[WHAT TO WORK ON]
A word-for-word copy of the entries below is required.

[Difference listings]

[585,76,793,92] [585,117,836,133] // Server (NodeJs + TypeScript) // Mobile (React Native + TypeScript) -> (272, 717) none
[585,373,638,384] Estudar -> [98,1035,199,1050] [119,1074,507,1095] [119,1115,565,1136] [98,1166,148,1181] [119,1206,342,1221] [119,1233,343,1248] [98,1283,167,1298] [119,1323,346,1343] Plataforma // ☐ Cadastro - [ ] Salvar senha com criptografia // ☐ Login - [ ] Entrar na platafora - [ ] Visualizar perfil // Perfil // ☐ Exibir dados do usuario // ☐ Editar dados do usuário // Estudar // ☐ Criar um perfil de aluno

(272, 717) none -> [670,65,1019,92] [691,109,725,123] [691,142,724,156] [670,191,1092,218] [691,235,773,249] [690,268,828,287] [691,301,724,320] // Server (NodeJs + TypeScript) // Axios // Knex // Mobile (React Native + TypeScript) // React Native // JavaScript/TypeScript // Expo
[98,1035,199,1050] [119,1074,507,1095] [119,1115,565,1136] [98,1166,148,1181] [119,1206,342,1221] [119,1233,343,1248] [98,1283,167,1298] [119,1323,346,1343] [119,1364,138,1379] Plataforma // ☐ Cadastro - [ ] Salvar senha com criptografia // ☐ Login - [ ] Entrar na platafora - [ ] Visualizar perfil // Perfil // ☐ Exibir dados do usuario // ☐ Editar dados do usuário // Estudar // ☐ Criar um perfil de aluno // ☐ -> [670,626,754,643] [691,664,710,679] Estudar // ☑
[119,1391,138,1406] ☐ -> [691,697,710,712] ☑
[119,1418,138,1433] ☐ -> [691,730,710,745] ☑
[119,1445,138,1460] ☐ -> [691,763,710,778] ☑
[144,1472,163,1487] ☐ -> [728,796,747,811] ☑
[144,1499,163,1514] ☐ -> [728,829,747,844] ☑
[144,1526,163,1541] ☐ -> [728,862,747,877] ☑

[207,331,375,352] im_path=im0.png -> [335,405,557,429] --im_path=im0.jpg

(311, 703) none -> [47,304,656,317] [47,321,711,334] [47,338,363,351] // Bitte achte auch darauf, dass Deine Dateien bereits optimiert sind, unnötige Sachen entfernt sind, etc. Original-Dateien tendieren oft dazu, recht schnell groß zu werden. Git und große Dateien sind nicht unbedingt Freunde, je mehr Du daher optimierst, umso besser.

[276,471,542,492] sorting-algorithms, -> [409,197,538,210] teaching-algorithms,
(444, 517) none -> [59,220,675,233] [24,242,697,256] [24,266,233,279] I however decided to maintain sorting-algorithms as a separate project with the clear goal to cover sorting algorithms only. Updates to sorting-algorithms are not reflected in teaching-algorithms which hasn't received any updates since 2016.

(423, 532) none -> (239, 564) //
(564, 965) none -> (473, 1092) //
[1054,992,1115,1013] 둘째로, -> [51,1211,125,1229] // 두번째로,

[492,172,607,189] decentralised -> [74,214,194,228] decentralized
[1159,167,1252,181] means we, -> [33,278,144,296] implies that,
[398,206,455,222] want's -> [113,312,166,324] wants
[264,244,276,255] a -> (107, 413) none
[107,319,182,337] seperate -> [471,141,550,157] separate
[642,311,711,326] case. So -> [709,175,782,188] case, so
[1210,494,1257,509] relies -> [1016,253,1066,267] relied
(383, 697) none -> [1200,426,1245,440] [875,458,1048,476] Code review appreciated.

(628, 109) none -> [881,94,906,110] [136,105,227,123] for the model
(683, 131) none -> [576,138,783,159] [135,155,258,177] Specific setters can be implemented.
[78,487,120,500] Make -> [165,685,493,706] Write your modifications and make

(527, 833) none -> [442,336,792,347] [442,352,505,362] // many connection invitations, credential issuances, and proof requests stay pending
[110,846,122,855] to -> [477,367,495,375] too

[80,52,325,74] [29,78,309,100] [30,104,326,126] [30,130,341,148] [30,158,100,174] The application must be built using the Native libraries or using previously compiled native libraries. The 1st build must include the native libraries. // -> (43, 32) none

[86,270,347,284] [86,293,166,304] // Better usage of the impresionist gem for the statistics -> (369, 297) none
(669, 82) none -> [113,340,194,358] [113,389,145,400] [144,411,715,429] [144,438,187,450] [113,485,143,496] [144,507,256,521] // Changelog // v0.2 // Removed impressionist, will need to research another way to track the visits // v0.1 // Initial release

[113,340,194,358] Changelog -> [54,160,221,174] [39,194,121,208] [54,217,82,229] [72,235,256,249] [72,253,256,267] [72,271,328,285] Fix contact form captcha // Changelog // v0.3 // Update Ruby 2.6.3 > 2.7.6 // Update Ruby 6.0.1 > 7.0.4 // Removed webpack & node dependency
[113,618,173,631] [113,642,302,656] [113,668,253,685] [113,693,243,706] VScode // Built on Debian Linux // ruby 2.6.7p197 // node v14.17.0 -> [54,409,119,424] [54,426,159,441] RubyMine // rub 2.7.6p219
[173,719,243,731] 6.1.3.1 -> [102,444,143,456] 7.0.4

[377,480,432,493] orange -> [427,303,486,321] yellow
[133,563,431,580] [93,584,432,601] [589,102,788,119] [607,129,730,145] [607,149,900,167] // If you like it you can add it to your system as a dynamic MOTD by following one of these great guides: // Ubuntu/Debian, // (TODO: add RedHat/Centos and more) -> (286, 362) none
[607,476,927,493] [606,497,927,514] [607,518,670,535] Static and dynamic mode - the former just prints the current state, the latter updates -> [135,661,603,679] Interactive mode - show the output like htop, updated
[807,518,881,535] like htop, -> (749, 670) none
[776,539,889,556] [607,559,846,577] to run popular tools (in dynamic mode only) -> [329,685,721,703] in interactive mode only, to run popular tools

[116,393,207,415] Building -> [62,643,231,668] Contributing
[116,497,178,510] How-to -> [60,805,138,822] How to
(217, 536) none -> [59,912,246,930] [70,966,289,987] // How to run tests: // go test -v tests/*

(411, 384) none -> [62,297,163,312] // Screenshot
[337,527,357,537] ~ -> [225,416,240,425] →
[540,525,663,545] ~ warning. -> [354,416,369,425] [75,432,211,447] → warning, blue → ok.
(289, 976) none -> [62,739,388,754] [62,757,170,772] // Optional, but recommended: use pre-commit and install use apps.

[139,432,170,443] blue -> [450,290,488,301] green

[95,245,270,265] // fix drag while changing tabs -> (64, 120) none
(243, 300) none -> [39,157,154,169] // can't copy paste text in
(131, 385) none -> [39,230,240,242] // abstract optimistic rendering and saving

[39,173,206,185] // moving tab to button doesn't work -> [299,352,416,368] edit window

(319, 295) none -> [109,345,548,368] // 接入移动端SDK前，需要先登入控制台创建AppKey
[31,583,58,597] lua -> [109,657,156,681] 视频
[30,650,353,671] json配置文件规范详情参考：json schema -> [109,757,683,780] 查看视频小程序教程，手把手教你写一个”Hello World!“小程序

[SOLUTION TO THIS TASK]
[585,76,793,92] [585,117,836,133] // Server (NodeJs + TypeScript) // Mobile (React Native + TypeScript) -> (272, 717) none
[585,373,638,384] Estudar -> [98,1035,199,1050] [119,1074,507,1095] [119,1115,565,1136] [98,1166,148,1181] [119,1206,342,1221] [119,1233,343,1248] [98,1283,167,1298] [119,1323,346,1343] Plataforma // ☐ Cadastro - [ ] Salvar senha com criptografia // ☐ Login - [ ] Entrar na platafora - [ ] Visualizar perfil // Perfil // ☐ Exibir dados do usuario // ☐ Editar dados do usuário // Estudar // ☐ Criar um perfil de aluno

(272, 717) none -> [670,65,1019,92] [691,109,725,123] [691,142,724,156] [670,191,1092,218] [691,235,773,249] [690,268,828,287] [691,301,724,320] // Server (NodeJs + TypeScript) // Axios // Knex // Mobile (React Native + TypeScript) // React Native // JavaScript/TypeScript // Expo
[98,1035,199,1050] [119,1074,507,1095] [119,1115,565,1136] [98,1166,148,1181] [119,1206,342,1221] [119,1233,343,1248] [98,1283,167,1298] [119,1323,346,1343] [119,1364,138,1379] Plataforma // ☐ Cadastro - [ ] Salvar senha com criptografia // ☐ Login - [ ] Entrar na platafora - [ ] Visualizar perfil // Perfil // ☐ Exibir dados do usuario // ☐ Editar dados do usuário // Estudar // ☐ Criar um perfil de aluno // ☐ -> [670,626,754,643] [691,664,710,679] Estudar // ☑
[119,1391,138,1406] ☐ -> [691,697,710,712] ☑
[119,1418,138,1433] ☐ -> [691,730,710,745] ☑
[119,1445,138,1460] ☐ -> [691,763,710,778] ☑
[144,1472,163,1487] ☐ -> [728,796,747,811] ☑
[144,1499,163,1514] ☐ -> [728,829,747,844] ☑
[144,1526,163,1541] ☐ -> [728,862,747,877] ☑

[207,331,375,352] im_path=im0.png -> [335,405,557,429] --im_path=im0.jpg

(311, 703) none -> [47,304,656,317] [47,321,711,334] [47,338,363,351] // Bitte achte auch darauf, dass Deine Dateien bereits optimiert sind, unnötige Sachen entfernt sind, etc. Original-Dateien tendieren oft dazu, recht schnell groß zu werden. Git und große Dateien sind nicht unbedingt Freunde, je mehr Du daher optimierst, umso besser.

[276,471,542,492] sorting-algorithms, -> [409,197,538,210] teaching-algorithms,
(444, 517) none -> [59,220,675,233] [24,242,697,256] [24,266,233,279] I however decided to maintain sorting-algorithms as a separate project with the clear goal to cover sorting algorithms only. Updates to sorting-algorithms are not reflected in teaching-algorithms which hasn't received any updates since 2016.

(423, 532) none -> (239, 564) //
(564, 965) none -> (473, 1092) //
[1054,992,1115,1013] 둘째로, -> [51,1211,125,1229] // 두번째로,

[492,172,607,189] decentralised -> [74,214,194,228] decentralized
[1159,167,1252,181] means we, -> [33,278,144,296] implies that,
[398,206,455,222] want's -> [113,312,166,324] wants
[264,244,276,255] a -> (107, 413) none
[107,319,182,337] seperate -> [471,141,550,157] separate
[642,311,711,326] case. So -> [709,175,782,188] case, so
[1210,494,1257,509] relies -> [1016,253,1066,267] relied
(383, 697) none -> [1200,426,1245,440] [875,458,1048,476] Code review appreciated.

(628, 109) none -> [881,94,906,110] [136,105,227,123] for the model
(683, 131) none -> [576,138,783,159] [135,155,258,177] Specific setters can be implemented.
[78,487,120,500] Make -> [165,685,493,706] Write your modifications and make

(527, 833) none -> [442,336,792,347] [442,352,505,362] // many connection invitations, credential issuances, and proof requests stay pending
[110,846,122,855] to -> [477,367,495,375] too

[80,52,325,74] [29,78,309,100] [30,104,326,126] [30,130,341,148] [30,158,100,174] The application must be built using the Native libraries or using previously compiled native libraries. The 1st build must include the native libraries. // -> (43, 32) none

[86,270,347,284] [86,293,166,304] // Better usage of the impresionist gem for the statistics -> (369, 297) none
(669, 82) none -> [113,340,194,358] [113,389,145,400] [144,411,715,429] [144,438,187,450] [113,485,143,496] [144,507,256,521] // Changelog // v0.2 // Removed impressionist, will need to research another way to track the visits // v0.1 // Initial release

[113,340,194,358] Changelog -> [54,160,221,174] [39,194,121,208] [54,217,82,229] [72,235,256,249] [72,253,256,267] [72,271,328,285] Fix contact form captcha // Changelog // v0.3 // Update Ruby 2.6.3 > 2.7.6 // Update Ruby 6.0.1 > 7.0.4 // Removed webpack & node dependency
[113,618,173,631] [113,642,302,656] [113,668,253,685] [113,693,243,706] VScode // Built on Debian Linux // ruby 2.6.7p197 // node v14.17.0 -> [54,409,119,424] [54,426,159,441] RubyMine // rub 2.7.6p219
[173,719,243,731] 6.1.3.1 -> [102,444,143,456] 7.0.4

[377,480,432,493] orange -> [427,303,486,321] yellow
[133,563,431,580] [93,584,432,601] [589,102,788,119] [607,129,730,145] [607,149,900,167] // If you like it you can add it to your system as a dynamic MOTD by following one of these great guides: // Ubuntu/Debian, // (TODO: add RedHat/Centos and more) -> (286, 362) none
[607,476,927,493] [606,497,927,514] [607,518,670,535] Static and dynamic mode - the former just prints the current state, the latter updates -> [135,661,603,679] Interactive mode - show the output like htop, updated
[807,518,881,535] like htop, -> (749, 670) none
[776,539,889,556] [607,559,846,577] to run popular tools (in dynamic mode only) -> [329,685,721,703] in interactive mode only, to run popular tools

[116,393,207,415] Building -> [62,643,231,668] Contributing
[116,497,178,510] How-to -> [60,805,138,822] How to
(217, 536) none -> [59,912,246,930] [70,966,289,987] // How to run tests: // go test -v tests/*

(411, 384) none -> [62,297,163,312] // Screenshot
[337,527,357,537] ~ -> [225,416,240,425] →
[540,525,663,545] ~ warning. -> [354,416,369,425] [75,432,211,447] → warning, blue → ok.
(289, 976) none -> [62,739,388,754] [62,757,170,772] // Optional, but recommended: use pre-commit and install use apps.

[139,432,170,443] blue -> [450,290,488,301] green

[95,245,270,265] // fix drag while changing tabs -> (64, 120) none
(243, 300) none -> [39,157,154,169] // can't copy paste text in
(131, 385) none -> [39,230,240,242] // abstract optimistic rendering and saving

[39,173,206,185] // moving tab to button doesn't work -> [299,352,416,368] edit window

(319, 295) none -> [109,345,548,368] // 接入移动端SDK前，需要先登入控制台创建AppKey
[31,583,58,597] lua -> [109,657,156,681] 视频
[30,650,353,671] json配置文件规范详情参考：json schema -> [109,757,683,780] 查看视频小程序教程，手把手教你写一个”Hello World!“小程序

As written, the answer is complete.